Ich wies auf den Stuhl, und meine Mutter nahm zögerlich Platz. »Muss das sein, Farid?«
»Du bist die Erste, mit der ich dieses große Zauberkunststück durchführe«, sagte ich schmeichelnd, zog die Klinge hoch und legte eine Gurke in das untere der beiden Löcher.
»Mama, streck doch bitte einen Arm aus!«, sagte ich in einem bestimmenden, aber freundlichen Ton. »Nein, bitte den anderen, du bist doch Rechtshänderin. Den rechten brauchst du noch.«
Meine Mutter sah mich fragend an, tat aber, was ich sagte.
Mein Vater lachte wieder, meine Schwester kicherte wieder, und die Katzen legten sich wieder hin.
»Und jetzt steck bitte deine Hand durch diese Öffnung.« Ich zeigte auf das obere Loch.
Meine Mutter rührte sich nicht, saß noch immer mit dem ausgestreckten Arm da und sah mich entgeistert an.
»Und jetzt steck bitte deine Hand durch diese Öffnung.« Abermals zeigte ich auf das obere Loch. Sie wollte anscheinend einen Scherz machen.
»Ich steck doch nicht meinen Arm da durch!«
»Mama!« Damit hatte ich nicht gerechnet.
Meine Mutter hatte bisher alle Kunststücke mitgemacht, die ich mit ihr als Testperson ausprobiert hatte.
»Nein! Ich mach das nicht.« Sie ließ den Arm sinken.
»Hahaha …« Meinem Vater gefiel die Show.
Meine Schwester kicherte diesmal nicht. Die Katzen hatten sich eingerollt.
»Mama, ich weiß, was ich tue, ich bin Zauberer!«
»Nimm doch etwas anderes! Da sind doch noch Gurken.«
Mein Vater rief: »Liebes, nun steck doch deinen Arm durch das Loch! Dein Sohn weiß, was er tut – er ist jetzt Zauberer. Hahaha …«
»Nein, ich mach das nicht. Mach es doch selbst. Unterstütze du doch deinen Sohn!«
Das kannte ich schon. Wenn es nicht so gut lief, war ich nicht mehr ihr Sohn, sondern der Sohn meines Vaters. Ein sehr schlechtes Omen.

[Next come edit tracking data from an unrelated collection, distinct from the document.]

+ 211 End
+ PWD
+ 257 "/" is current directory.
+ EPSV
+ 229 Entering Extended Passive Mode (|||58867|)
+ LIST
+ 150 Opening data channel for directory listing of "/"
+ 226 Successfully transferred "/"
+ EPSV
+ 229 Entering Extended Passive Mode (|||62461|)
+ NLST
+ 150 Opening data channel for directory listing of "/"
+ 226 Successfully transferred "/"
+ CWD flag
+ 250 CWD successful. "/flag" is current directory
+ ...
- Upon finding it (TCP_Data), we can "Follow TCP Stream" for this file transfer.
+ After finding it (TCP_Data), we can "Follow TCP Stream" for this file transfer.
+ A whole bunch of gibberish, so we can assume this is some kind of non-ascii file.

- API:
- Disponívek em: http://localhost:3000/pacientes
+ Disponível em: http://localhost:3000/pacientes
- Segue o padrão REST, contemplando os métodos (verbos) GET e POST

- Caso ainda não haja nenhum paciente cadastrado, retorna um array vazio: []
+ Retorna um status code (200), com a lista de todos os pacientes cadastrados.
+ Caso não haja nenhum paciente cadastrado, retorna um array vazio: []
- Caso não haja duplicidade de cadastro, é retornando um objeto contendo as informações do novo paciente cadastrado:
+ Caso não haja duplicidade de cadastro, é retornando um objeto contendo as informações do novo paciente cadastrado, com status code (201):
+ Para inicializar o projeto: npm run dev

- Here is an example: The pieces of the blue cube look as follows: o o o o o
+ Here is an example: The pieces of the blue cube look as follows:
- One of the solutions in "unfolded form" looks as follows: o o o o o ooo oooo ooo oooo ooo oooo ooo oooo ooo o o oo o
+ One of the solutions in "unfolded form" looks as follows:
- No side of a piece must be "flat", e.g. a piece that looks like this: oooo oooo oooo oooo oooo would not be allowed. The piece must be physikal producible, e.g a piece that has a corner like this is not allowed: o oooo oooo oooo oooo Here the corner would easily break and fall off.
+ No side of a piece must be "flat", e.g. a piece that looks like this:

Und tatsächlich, ich musste zum ersten Mal – und zum Glück blieb es bisher das einzige Mal – eine Vorführung abbrechen, denn meine Mutter weigerte sich, mein Vater weigerte sich, und auch meine Schwester weigerte sich, einen Arm in die Guillotine zu legen. Die Katzen duckten sich weg. Und ich weigerte mich, den Hauptact der Illusion nur mit Gurken durchzuführen.
Es kam niemals zu einer öffentlichen Vorführung dieses Zauberkunststücks. Ich hatte schließlich selbst den Eindruck, diese Nummer passe nicht zu mir. Und so tauschte ich das teure Gerät im Zauberhandel gegen eine große Kiste Kartenspiele.
Magie ist etwas Geheimnisvolles und Wunderschönes, sie lässt uns staunen und selbst ältere Menschen wieder zu Kindern werden. Ich finde, diese magischen Momente sind Gold wert. Schau dir bei einem Einkauf oder einem Spaziergang doch mal bewusst die Leute um dich herum an. Wie viele hetzen durch ihr Leben, sind gestresst? Da schimpft einer auf dem Parkplatz, weil ihm ein anderer die letzte freie Parkbucht weggeschnappt hat; ein Vater rollt mit hochrotem Kopf den vollbepackten Einkaufswagen mit integriertem Kindersitz in Form eines Autos durch die engen Supermarktgänge, während das Kind fröhlich eine Hupe nachahmt; und selbst im Park beim Entenfüttern hört man über dem lauten Geschnatter der Enten noch die verärgerten Rufe eines Radfahrers, weil zwei alte Leutchen mit einer Tüte Brotkrumen das Federvieh mitten auf den Radweg gelotst haben. Ich persönlich liebe es, in dieses pralle Leben hineinzuspringen, die Leute aus ihrem Alltag in die Welt der Magie zu entführen und ihnen ein verblüfftes Lächeln ins Gesicht zu zaubern.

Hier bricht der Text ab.